*INFORMATION*:

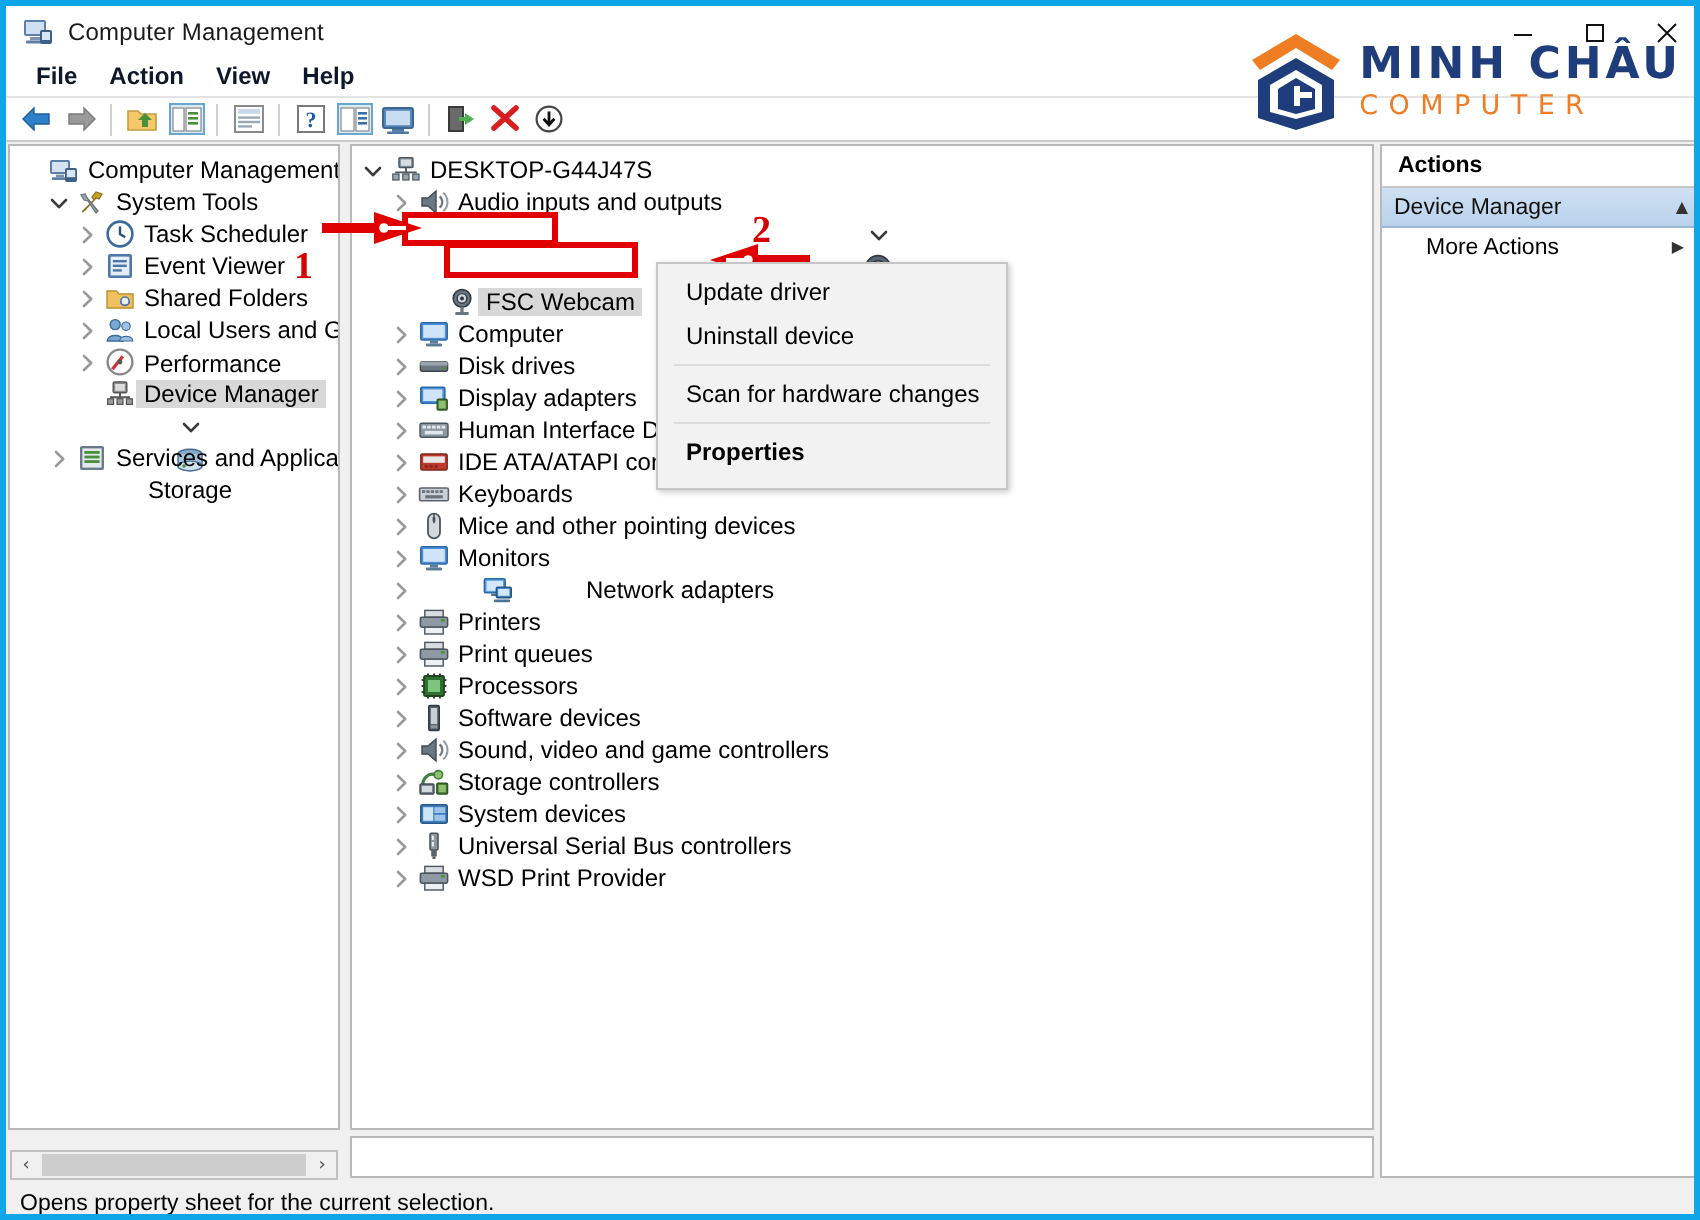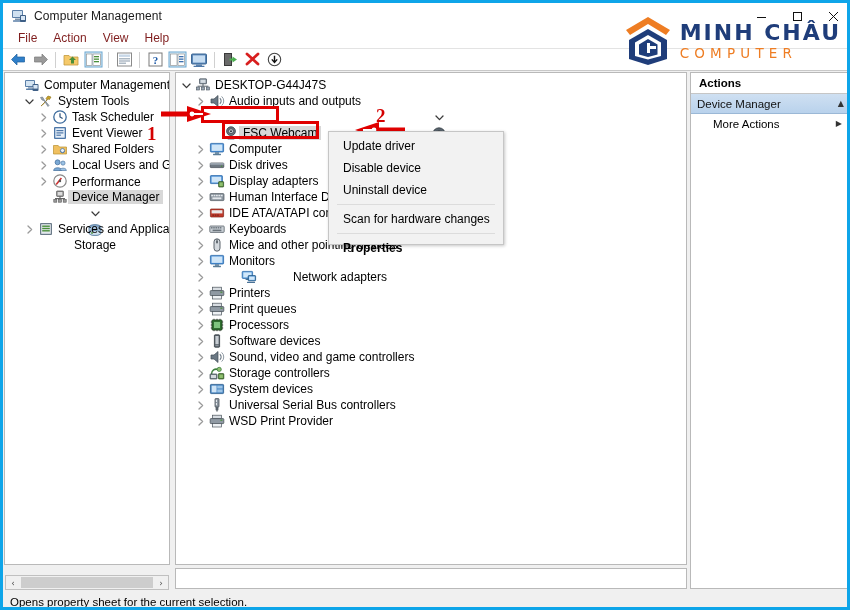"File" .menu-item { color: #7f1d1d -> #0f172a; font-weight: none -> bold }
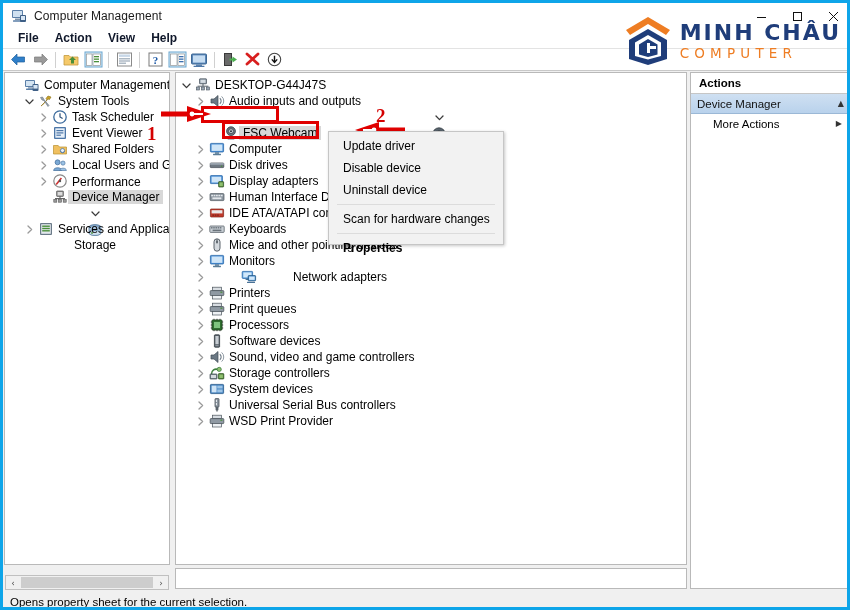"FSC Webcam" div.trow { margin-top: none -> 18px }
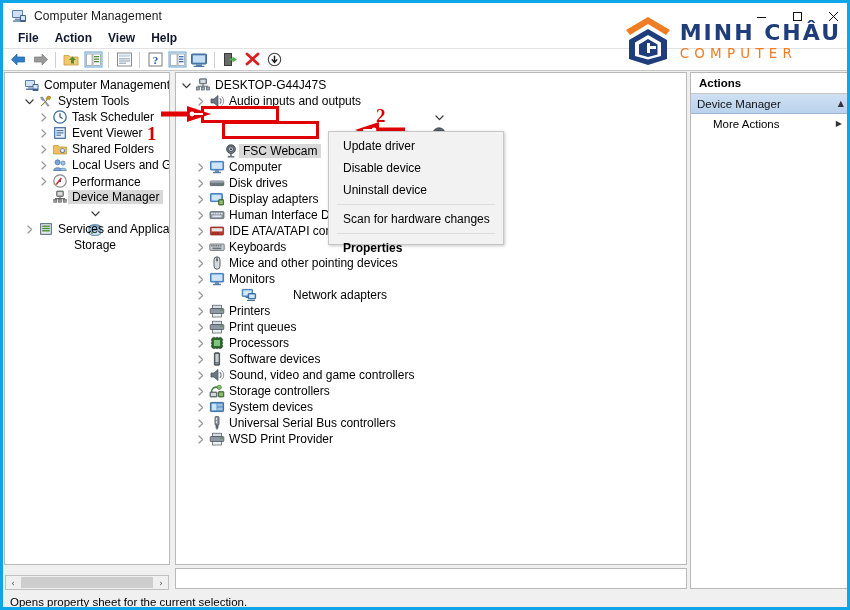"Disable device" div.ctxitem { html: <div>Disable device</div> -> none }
---
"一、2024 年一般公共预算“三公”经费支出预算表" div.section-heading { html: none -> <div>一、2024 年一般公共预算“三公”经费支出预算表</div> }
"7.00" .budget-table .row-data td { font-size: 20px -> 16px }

*EXERCISE OBJECTIVE*: Copy out exactly the lines above beginning with the line that contains "color: #7f1d1d ->" and finishing with the line that contains "html: <div>Disable device</div>", including both; leave the pictures out.

*ANSWER TO THIS PROBLEM*:
"File" .menu-item { color: #7f1d1d -> #0f172a; font-weight: none -> bold }
"FSC Webcam" div.trow { margin-top: none -> 18px }
"Disable device" div.ctxitem { html: <div>Disable device</div> -> none }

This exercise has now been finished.